Die recht dezente Farbgebung seines zweiten Solo-Albums gleicht doch einem Understatement, das eher nicht zum frischen Sound des Arcade-Fire-Multiinstrumentalisten passen will. Zwar werden Fans von Geschichten erzählendem Indie-Folk, wie ihn Will Butlers Hauptband vor vielen Jahren gespielt hatte, in „Generations“ durchaus ihre Freude finden. Doch dass seit dem Solo-Debüt „Policy“ eben auch die große Disco-Huldigung „Everything Now“ von Arcade Fire die Tanzflächen der Welt betreten durfte, wollen die satten Synthesizer von „Generations“ unter keinen Umständen vergessen. Butler selbst spricht davon, dass das Debüt noch wie eine Ansammlung verschiedener Short Stories verstanden werden könne, der Zweitling nun hingegen einem ausschweifendem Epos gleiche. Das klingt auf dem Papier glücklicherweise genau so ambitioniert und kauzig wie auf der zugehörigen Platte.

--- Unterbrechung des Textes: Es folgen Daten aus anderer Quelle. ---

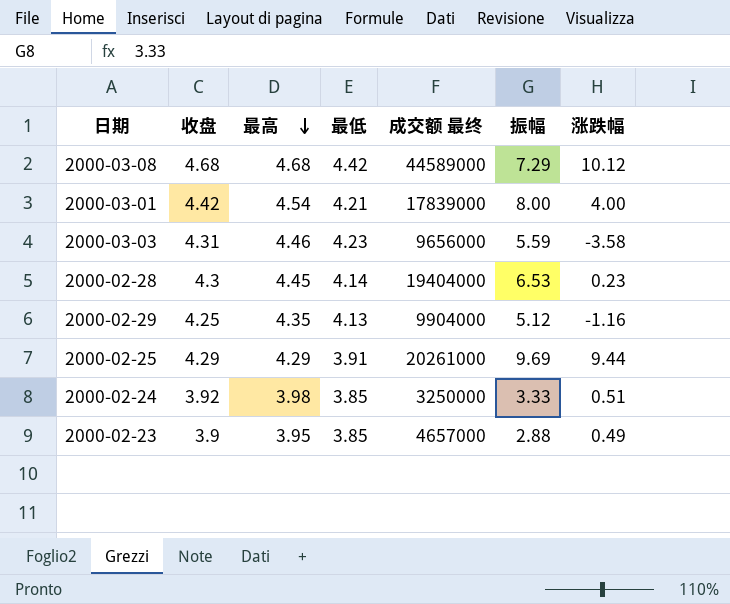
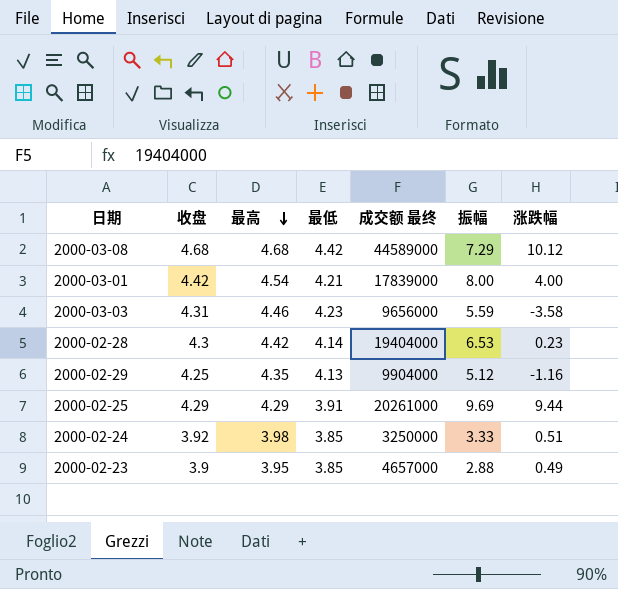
2000-02-28 | 最高: 4.45 -> 4.42

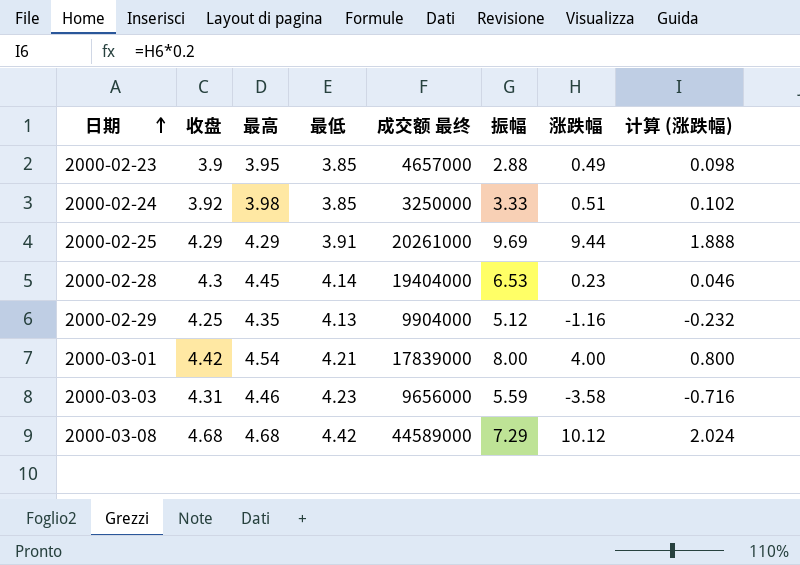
row order: 最高 descending -> 日期 ascending
column 计算 (涨跌幅) | formula: none -> [涨跌幅] * 0.2
2000-02-28 | 最高: 4.42 -> 4.45

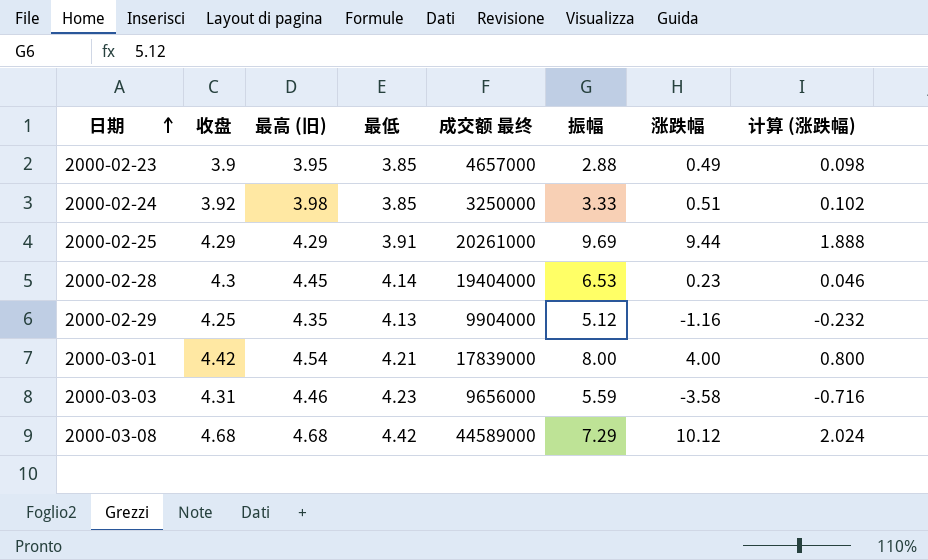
column name: 最高 -> 最高 (旧)

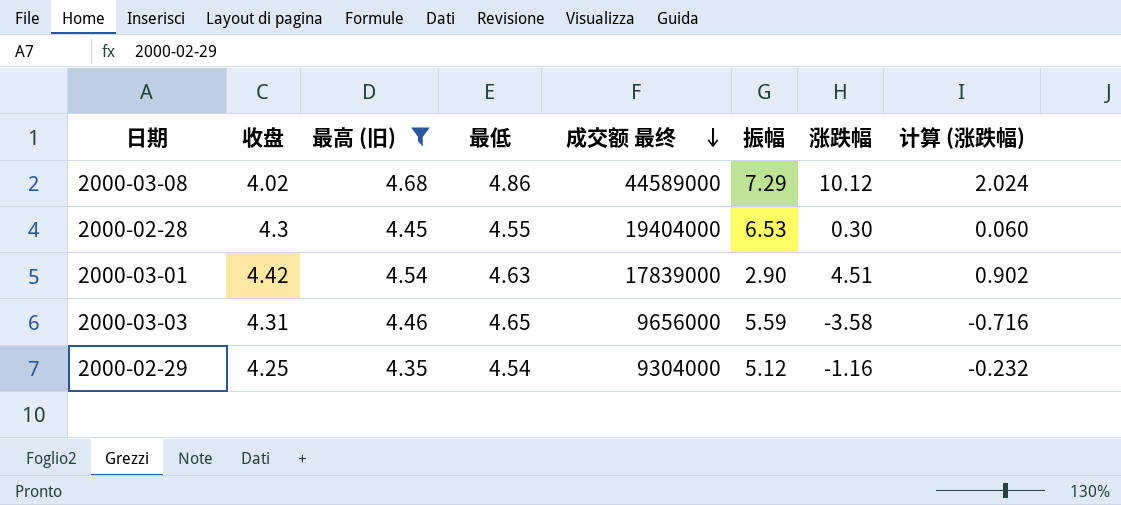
filter: none -> 最高 (旧) >= 4.35
row order: 日期 ascending -> 成交额 最终 descending
2000-03-08 | 收盘: 4.68 -> 4.02
2000-03-08 | 最低: 4.42 -> 4.86
2000-02-28 | 最低: 4.14 -> 4.55
2000-02-28 | 涨跌幅: 0.23 -> 0.30
2000-02-28 | 计算 (涨跌幅): 0.046 -> 0.060
2000-03-01 | 最低: 4.21 -> 4.63
2000-03-01 | 振幅: 8.00 -> 2.90
2000-03-01 | 涨跌幅: 4.00 -> 4.51
2000-03-01 | 计算 (涨跌幅): 0.800 -> 0.902
2000-03-03 | 最低: 4.23 -> 4.65
2000-02-29 | 最低: 4.13 -> 4.54
2000-02-29 | 成交额 最终: 9904000 -> 9304000

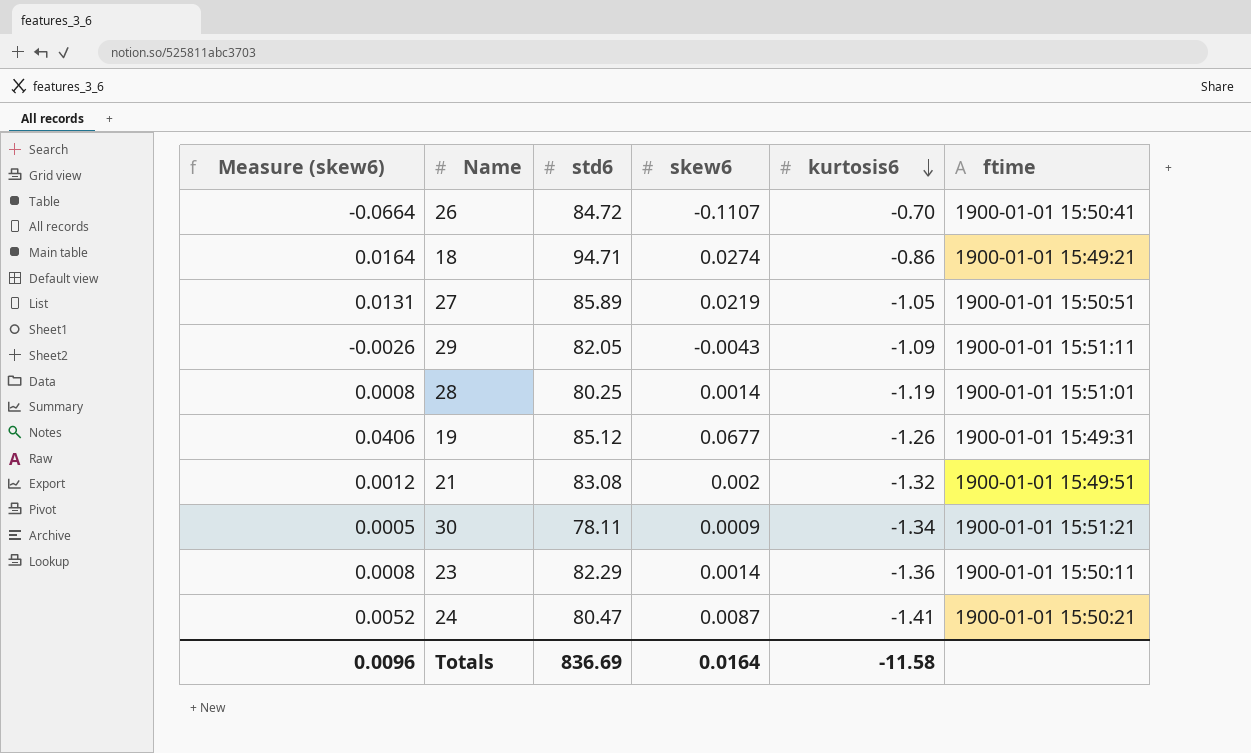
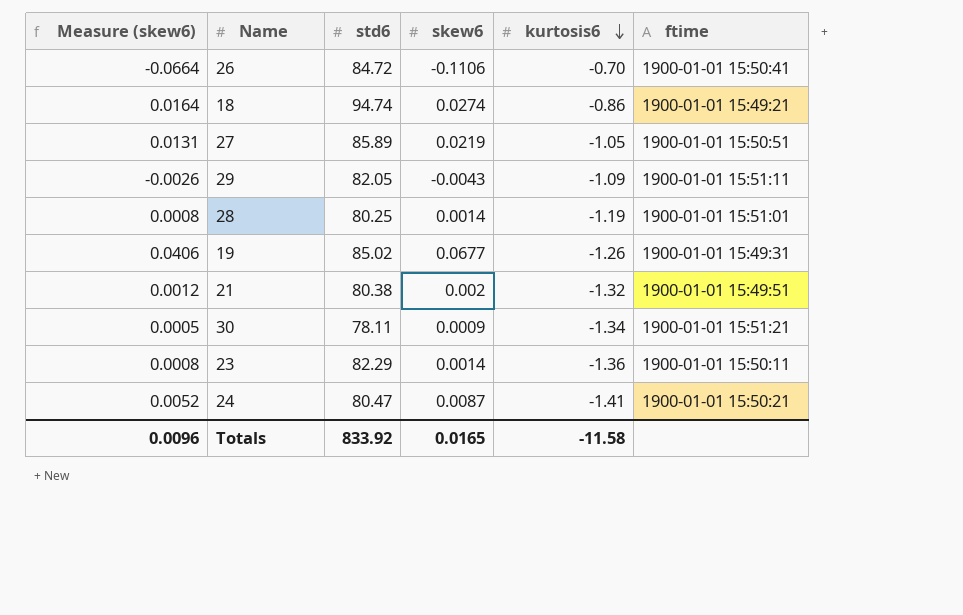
26 | skew6: -0.1107 -> -0.1106
18 | std6: 94.71 -> 94.74
19 | std6: 85.12 -> 85.02
21 | std6: 83.08 -> 80.38
Totals | std6: 836.69 -> 833.92
Totals | skew6: 0.0164 -> 0.0165

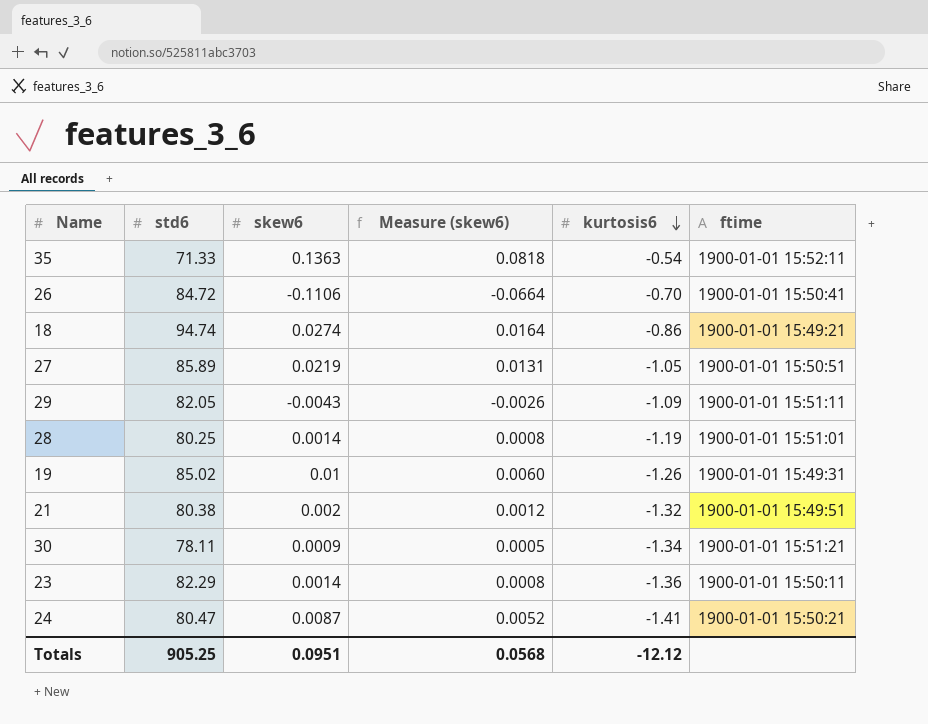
column Measure (skew6) | position: 1 -> 4
row 35: none -> 71.33 | 0.1363 | 0.0818 | -0.54 | 1900-01-01 15:52:11
19 | skew6: 0.0677 -> 0.01
19 | Measure (skew6): 0.0406 -> 0.0060
Totals | std6: 833.92 -> 905.25
Totals | skew6: 0.0165 -> 0.0951
Totals | Measure (skew6): 0.0096 -> 0.0568
Totals | kurtosis6: -11.58 -> -12.12

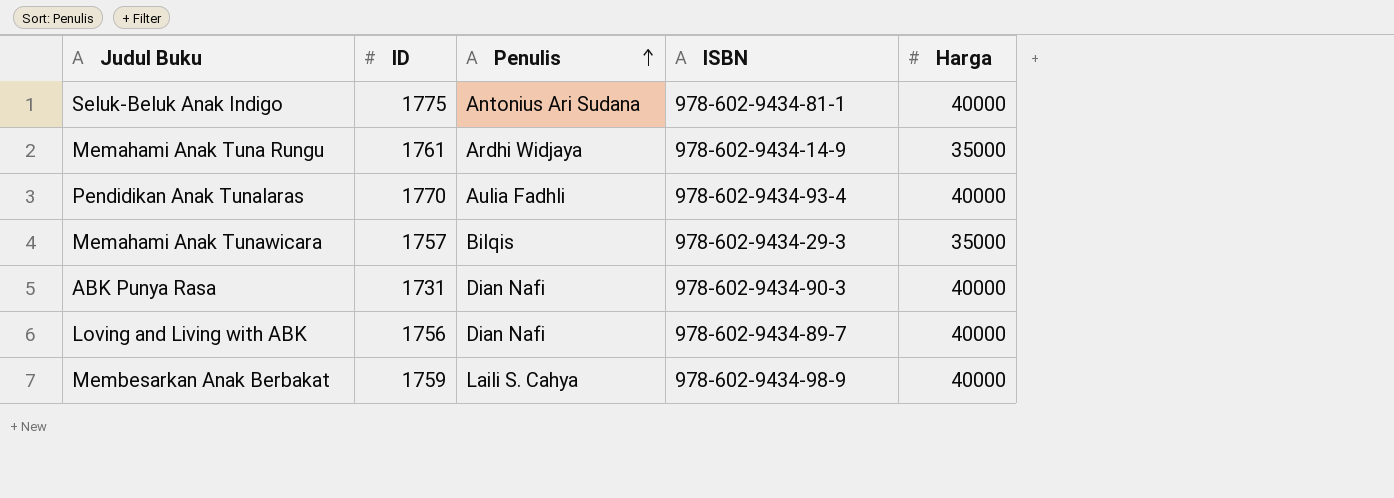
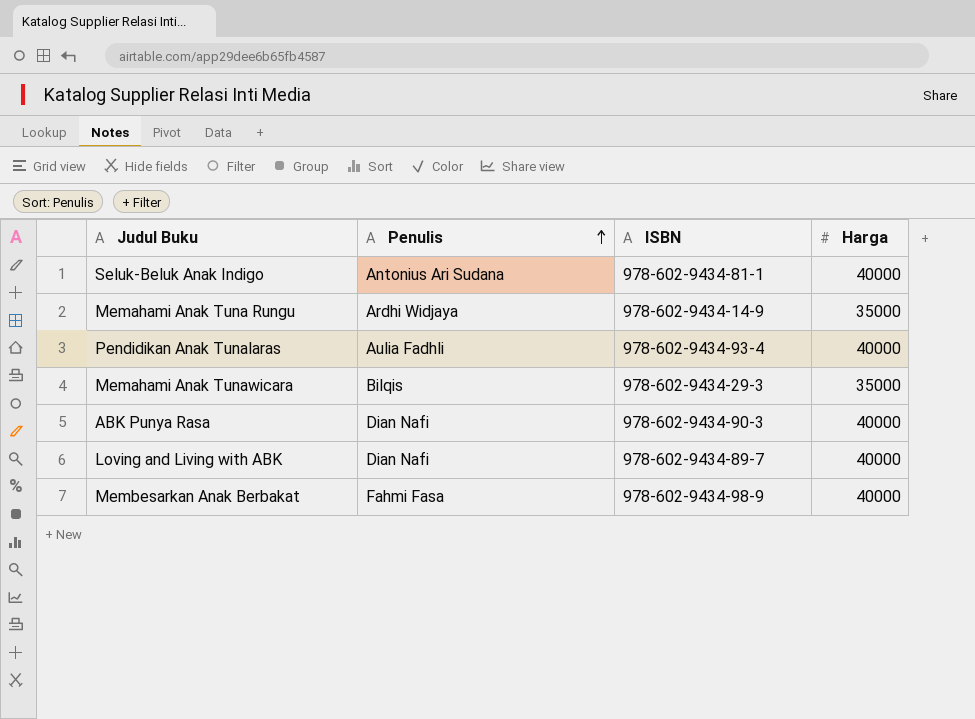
column ID | position: 2 -> none
Membesarkan Anak Berbakat | Penulis: Laili S. Cahya -> Fahmi Fasa

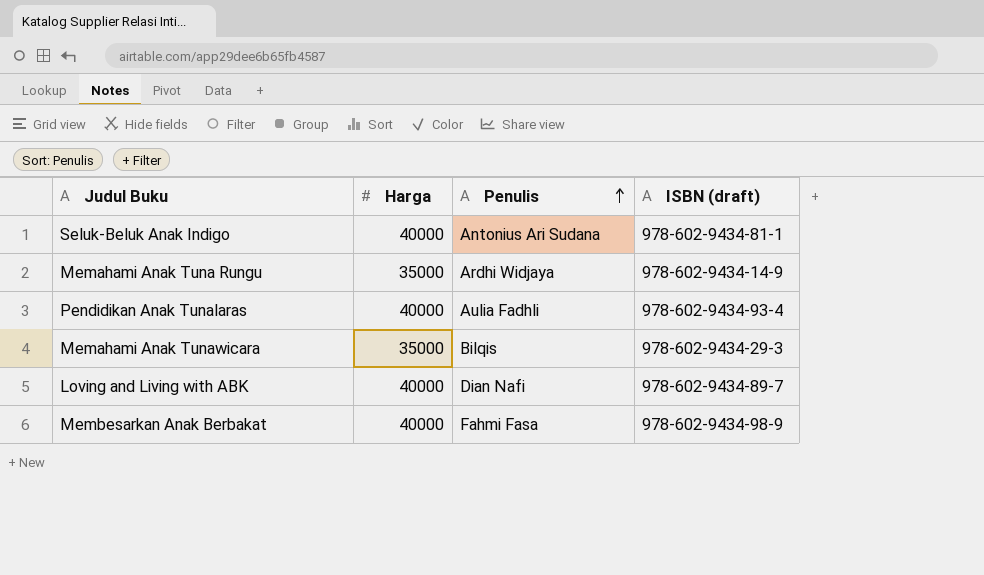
column Harga | position: 4 -> 2
column name: ISBN -> ISBN (draft)
row ABK Punya Rasa: Dian Nafi | 978-602-9434-90-3 | 40000 -> none

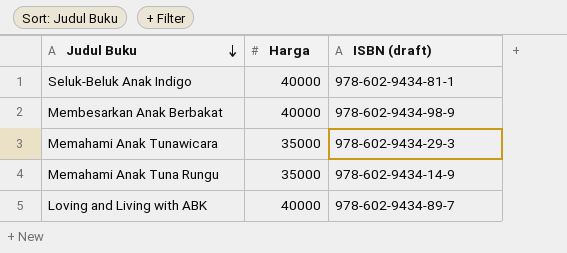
row order: Penulis ascending -> Judul Buku descending
column Penulis | position: 3 -> none
row Pendidikan Anak Tunalaras: 40000 | Aulia Fadhli | 978-602-9434-93-4 -> none

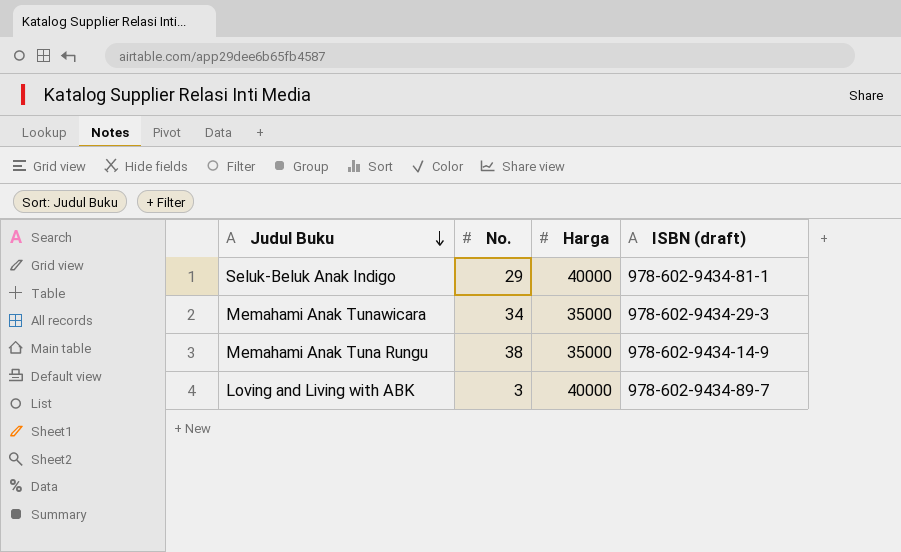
column No. | position: none -> 2
row Membesarkan Anak Berbakat: 40000 | 978-602-9434-98-9 -> none

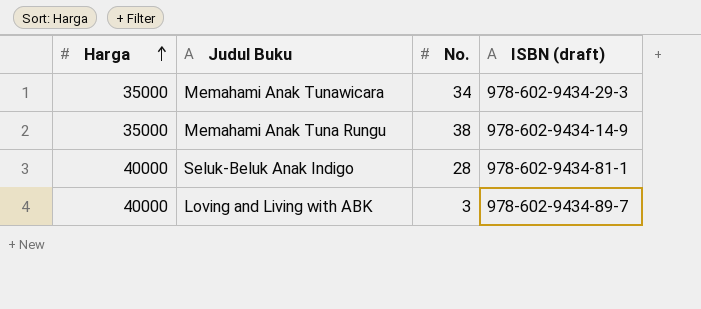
row order: Judul Buku descending -> Harga ascending
column Harga | position: 3 -> 1
Seluk-Beluk Anak Indigo | No.: 29 -> 28

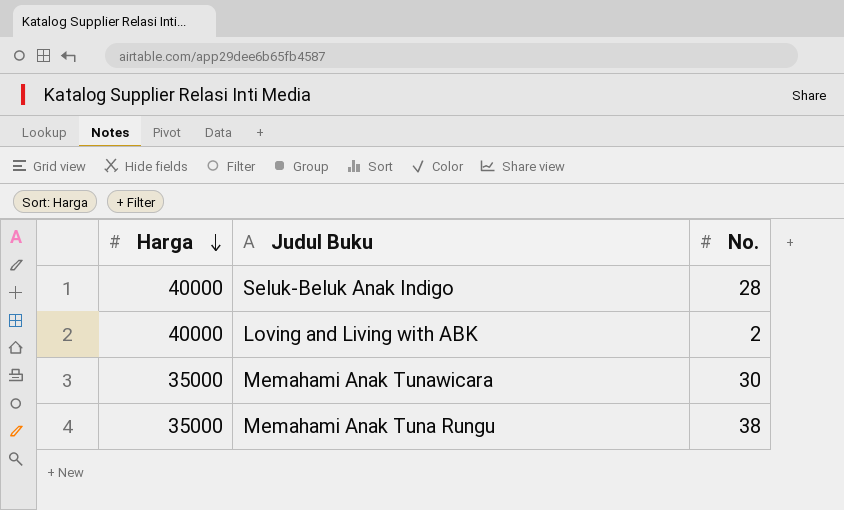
row order: Harga ascending -> Harga descending
column ISBN (draft) | position: 4 -> none
Loving and Living with ABK | No.: 3 -> 2
Memahami Anak Tunawicara | No.: 34 -> 30

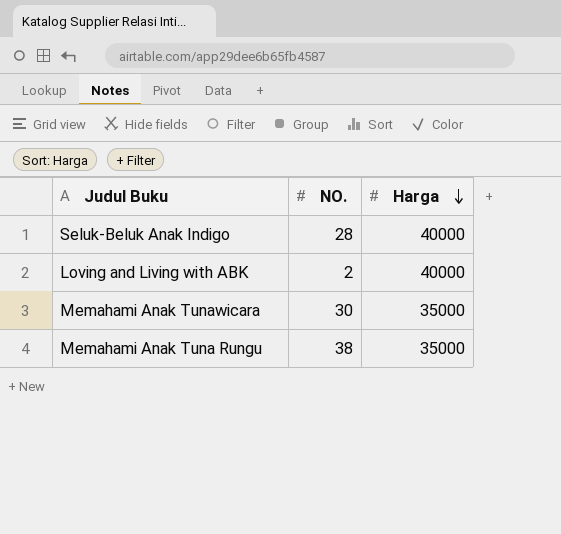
column name: No. -> NO.
column Harga | position: 1 -> 3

Todessehnsucht auf dem Dancefloor

Mit dem Ziel, den großen Fragen des Lebens hinterherzugehen und dabei auch die eigene Priviligiertheit als wohlhabender, weißer Mann zu hinterfragen, lässt sich die tiefgreifende Schwermut des Albums durchaus nachvollziehen. Doch Butler ist eben nicht ein weiterer weißer trauriger Mann, der Liebeskummer mit Akustik-Gitarre besingt. Stattdessen mimt er von Sekunde 1 den exzentrischen Entertainer, springt zur lässigen Kopfstimmen und tanzt unbeschwert vor aufpeitschenden Hand Claps. („Outta Here“) Doch auch wenn es inhaltlich plötzlich um das eigene Ableben geht, darf der tanzbare Beat nicht ins Bett, stattdessen klingt „Bethlehem“ wie Keane auf Aufputschmittel. Strauchelt Butler auch zwischen Resignation und zaghafter Hoffnung, Selbstaufgabe und grenzenlosem Optimismus, so ist „Generations“ ein durchweg unterhaltsamer Lauf durch die kleinen und großen Hürden des Lebens.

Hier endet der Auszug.